• [About this exercise]
Output each record in full, exactly as it stands.

**** Source data

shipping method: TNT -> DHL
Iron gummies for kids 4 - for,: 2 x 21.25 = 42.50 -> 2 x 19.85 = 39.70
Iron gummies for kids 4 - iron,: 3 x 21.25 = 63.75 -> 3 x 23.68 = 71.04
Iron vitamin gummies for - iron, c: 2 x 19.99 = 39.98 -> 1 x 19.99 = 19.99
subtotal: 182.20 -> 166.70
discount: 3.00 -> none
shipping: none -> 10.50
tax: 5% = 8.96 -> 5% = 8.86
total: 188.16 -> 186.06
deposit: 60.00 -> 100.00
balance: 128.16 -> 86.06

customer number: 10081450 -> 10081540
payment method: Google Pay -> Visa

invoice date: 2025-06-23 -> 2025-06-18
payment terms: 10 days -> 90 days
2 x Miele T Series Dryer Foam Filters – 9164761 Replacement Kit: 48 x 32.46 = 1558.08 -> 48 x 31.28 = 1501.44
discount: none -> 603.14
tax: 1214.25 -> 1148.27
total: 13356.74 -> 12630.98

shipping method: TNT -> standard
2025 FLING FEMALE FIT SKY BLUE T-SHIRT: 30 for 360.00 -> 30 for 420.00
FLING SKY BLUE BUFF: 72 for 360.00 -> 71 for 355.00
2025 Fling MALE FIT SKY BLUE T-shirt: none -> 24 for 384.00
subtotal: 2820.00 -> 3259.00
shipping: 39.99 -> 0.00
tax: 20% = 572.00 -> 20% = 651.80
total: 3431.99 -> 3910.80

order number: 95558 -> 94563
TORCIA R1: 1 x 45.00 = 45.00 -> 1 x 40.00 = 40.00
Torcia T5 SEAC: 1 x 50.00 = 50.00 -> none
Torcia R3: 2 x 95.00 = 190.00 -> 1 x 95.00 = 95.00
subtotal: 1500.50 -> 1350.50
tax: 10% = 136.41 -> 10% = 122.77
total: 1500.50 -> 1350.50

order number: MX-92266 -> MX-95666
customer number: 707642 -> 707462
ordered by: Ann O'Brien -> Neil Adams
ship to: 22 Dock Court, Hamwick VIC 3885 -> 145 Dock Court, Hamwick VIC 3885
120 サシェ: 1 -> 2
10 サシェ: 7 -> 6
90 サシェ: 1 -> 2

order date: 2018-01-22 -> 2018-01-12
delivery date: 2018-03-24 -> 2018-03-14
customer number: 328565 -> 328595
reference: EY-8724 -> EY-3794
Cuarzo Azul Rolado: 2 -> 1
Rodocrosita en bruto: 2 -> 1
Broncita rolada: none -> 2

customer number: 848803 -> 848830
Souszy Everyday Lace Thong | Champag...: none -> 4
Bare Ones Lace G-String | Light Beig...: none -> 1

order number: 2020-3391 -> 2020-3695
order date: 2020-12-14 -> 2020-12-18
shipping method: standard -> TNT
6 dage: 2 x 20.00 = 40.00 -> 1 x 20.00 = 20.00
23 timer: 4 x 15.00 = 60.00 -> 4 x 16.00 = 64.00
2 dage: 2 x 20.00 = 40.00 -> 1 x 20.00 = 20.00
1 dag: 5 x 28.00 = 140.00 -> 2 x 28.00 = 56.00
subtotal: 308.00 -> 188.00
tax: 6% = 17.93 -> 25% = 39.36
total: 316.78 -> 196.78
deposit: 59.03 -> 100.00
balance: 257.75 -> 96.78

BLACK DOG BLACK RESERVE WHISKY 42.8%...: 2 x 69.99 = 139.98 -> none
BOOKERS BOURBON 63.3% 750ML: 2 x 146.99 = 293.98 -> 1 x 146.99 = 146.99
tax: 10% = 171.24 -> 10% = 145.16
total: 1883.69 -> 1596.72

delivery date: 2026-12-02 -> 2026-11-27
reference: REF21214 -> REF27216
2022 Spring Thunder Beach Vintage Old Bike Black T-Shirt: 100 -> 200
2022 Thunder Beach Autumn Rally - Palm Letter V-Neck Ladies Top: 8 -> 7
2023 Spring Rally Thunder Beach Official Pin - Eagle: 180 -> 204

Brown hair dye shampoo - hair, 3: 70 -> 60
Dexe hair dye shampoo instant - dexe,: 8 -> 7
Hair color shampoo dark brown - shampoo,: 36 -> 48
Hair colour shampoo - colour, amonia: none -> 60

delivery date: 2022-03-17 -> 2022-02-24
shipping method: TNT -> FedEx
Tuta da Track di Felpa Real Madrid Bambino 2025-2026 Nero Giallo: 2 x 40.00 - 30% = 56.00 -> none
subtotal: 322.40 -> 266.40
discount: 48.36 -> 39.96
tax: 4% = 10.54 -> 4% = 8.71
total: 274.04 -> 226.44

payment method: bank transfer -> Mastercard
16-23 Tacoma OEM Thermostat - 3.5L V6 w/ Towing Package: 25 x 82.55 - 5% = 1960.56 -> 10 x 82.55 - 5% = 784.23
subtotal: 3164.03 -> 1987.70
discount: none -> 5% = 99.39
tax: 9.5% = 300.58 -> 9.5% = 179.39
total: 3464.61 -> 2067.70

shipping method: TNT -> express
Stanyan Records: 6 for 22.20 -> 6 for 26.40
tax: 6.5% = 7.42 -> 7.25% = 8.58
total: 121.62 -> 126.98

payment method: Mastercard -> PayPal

********

• [Task output]
shipping method: TNT -> DHL
Iron gummies for kids 4 - for,: 2 x 21.25 = 42.50 -> 2 x 19.85 = 39.70
Iron gummies for kids 4 - iron,: 3 x 21.25 = 63.75 -> 3 x 23.68 = 71.04
Iron vitamin gummies for - iron, c: 2 x 19.99 = 39.98 -> 1 x 19.99 = 19.99
subtotal: 182.20 -> 166.70
discount: 3.00 -> none
shipping: none -> 10.50
tax: 5% = 8.96 -> 5% = 8.86
total: 188.16 -> 186.06
deposit: 60.00 -> 100.00
balance: 128.16 -> 86.06

customer number: 10081450 -> 10081540
payment method: Google Pay -> Visa

invoice date: 2025-06-23 -> 2025-06-18
payment terms: 10 days -> 90 days
2 x Miele T Series Dryer Foam Filters – 9164761 Replacement Kit: 48 x 32.46 = 1558.08 -> 48 x 31.28 = 1501.44
discount: none -> 603.14
tax: 1214.25 -> 1148.27
total: 13356.74 -> 12630.98

shipping method: TNT -> standard
2025 FLING FEMALE FIT SKY BLUE T-SHIRT: 30 for 360.00 -> 30 for 420.00
FLING SKY BLUE BUFF: 72 for 360.00 -> 71 for 355.00
2025 Fling MALE FIT SKY BLUE T-shirt: none -> 24 for 384.00
subtotal: 2820.00 -> 3259.00
shipping: 39.99 -> 0.00
tax: 20% = 572.00 -> 20% = 651.80
total: 3431.99 -> 3910.80

order number: 95558 -> 94563
TORCIA R1: 1 x 45.00 = 45.00 -> 1 x 40.00 = 40.00
Torcia T5 SEAC: 1 x 50.00 = 50.00 -> none
Torcia R3: 2 x 95.00 = 190.00 -> 1 x 95.00 = 95.00
subtotal: 1500.50 -> 1350.50
tax: 10% = 136.41 -> 10% = 122.77
total: 1500.50 -> 1350.50

order number: MX-92266 -> MX-95666
customer number: 707642 -> 707462
ordered by: Ann O'Brien -> Neil Adams
ship to: 22 Dock Court, Hamwick VIC 3885 -> 145 Dock Court, Hamwick VIC 3885
120 サシェ: 1 -> 2
10 サシェ: 7 -> 6
90 サシェ: 1 -> 2

order date: 2018-01-22 -> 2018-01-12
delivery date: 2018-03-24 -> 2018-03-14
customer number: 328565 -> 328595
reference: EY-8724 -> EY-3794
Cuarzo Azul Rolado: 2 -> 1
Rodocrosita en bruto: 2 -> 1
Broncita rolada: none -> 2

customer number: 848803 -> 848830
Souszy Everyday Lace Thong | Champag...: none -> 4
Bare Ones Lace G-String | Light Beig...: none -> 1

order number: 2020-3391 -> 2020-3695
order date: 2020-12-14 -> 2020-12-18
shipping method: standard -> TNT
6 dage: 2 x 20.00 = 40.00 -> 1 x 20.00 = 20.00
23 timer: 4 x 15.00 = 60.00 -> 4 x 16.00 = 64.00
2 dage: 2 x 20.00 = 40.00 -> 1 x 20.00 = 20.00
1 dag: 5 x 28.00 = 140.00 -> 2 x 28.00 = 56.00
subtotal: 308.00 -> 188.00
tax: 6% = 17.93 -> 25% = 39.36
total: 316.78 -> 196.78
deposit: 59.03 -> 100.00
balance: 257.75 -> 96.78

BLACK DOG BLACK RESERVE WHISKY 42.8%...: 2 x 69.99 = 139.98 -> none
BOOKERS BOURBON 63.3% 750ML: 2 x 146.99 = 293.98 -> 1 x 146.99 = 146.99
tax: 10% = 171.24 -> 10% = 145.16
total: 1883.69 -> 1596.72

delivery date: 2026-12-02 -> 2026-11-27
reference: REF21214 -> REF27216
2022 Spring Thunder Beach Vintage Old Bike Black T-Shirt: 100 -> 200
2022 Thunder Beach Autumn Rally - Palm Letter V-Neck Ladies Top: 8 -> 7
2023 Spring Rally Thunder Beach Official Pin - Eagle: 180 -> 204

Brown hair dye shampoo - hair, 3: 70 -> 60
Dexe hair dye shampoo instant - dexe,: 8 -> 7
Hair color shampoo dark brown - shampoo,: 36 -> 48
Hair colour shampoo - colour, amonia: none -> 60

delivery date: 2022-03-17 -> 2022-02-24
shipping method: TNT -> FedEx
Tuta da Track di Felpa Real Madrid Bambino 2025-2026 Nero Giallo: 2 x 40.00 - 30% = 56.00 -> none
subtotal: 322.40 -> 266.40
discount: 48.36 -> 39.96
tax: 4% = 10.54 -> 4% = 8.71
total: 274.04 -> 226.44

payment method: bank transfer -> Mastercard
16-23 Tacoma OEM Thermostat - 3.5L V6 w/ Towing Package: 25 x 82.55 - 5% = 1960.56 -> 10 x 82.55 - 5% = 784.23
subtotal: 3164.03 -> 1987.70
discount: none -> 5% = 99.39
tax: 9.5% = 300.58 -> 9.5% = 179.39
total: 3464.61 -> 2067.70

shipping method: TNT -> express
Stanyan Records: 6 for 22.20 -> 6 for 26.40
tax: 6.5% = 7.42 -> 7.25% = 8.58
total: 121.62 -> 126.98

payment method: Mastercard -> PayPal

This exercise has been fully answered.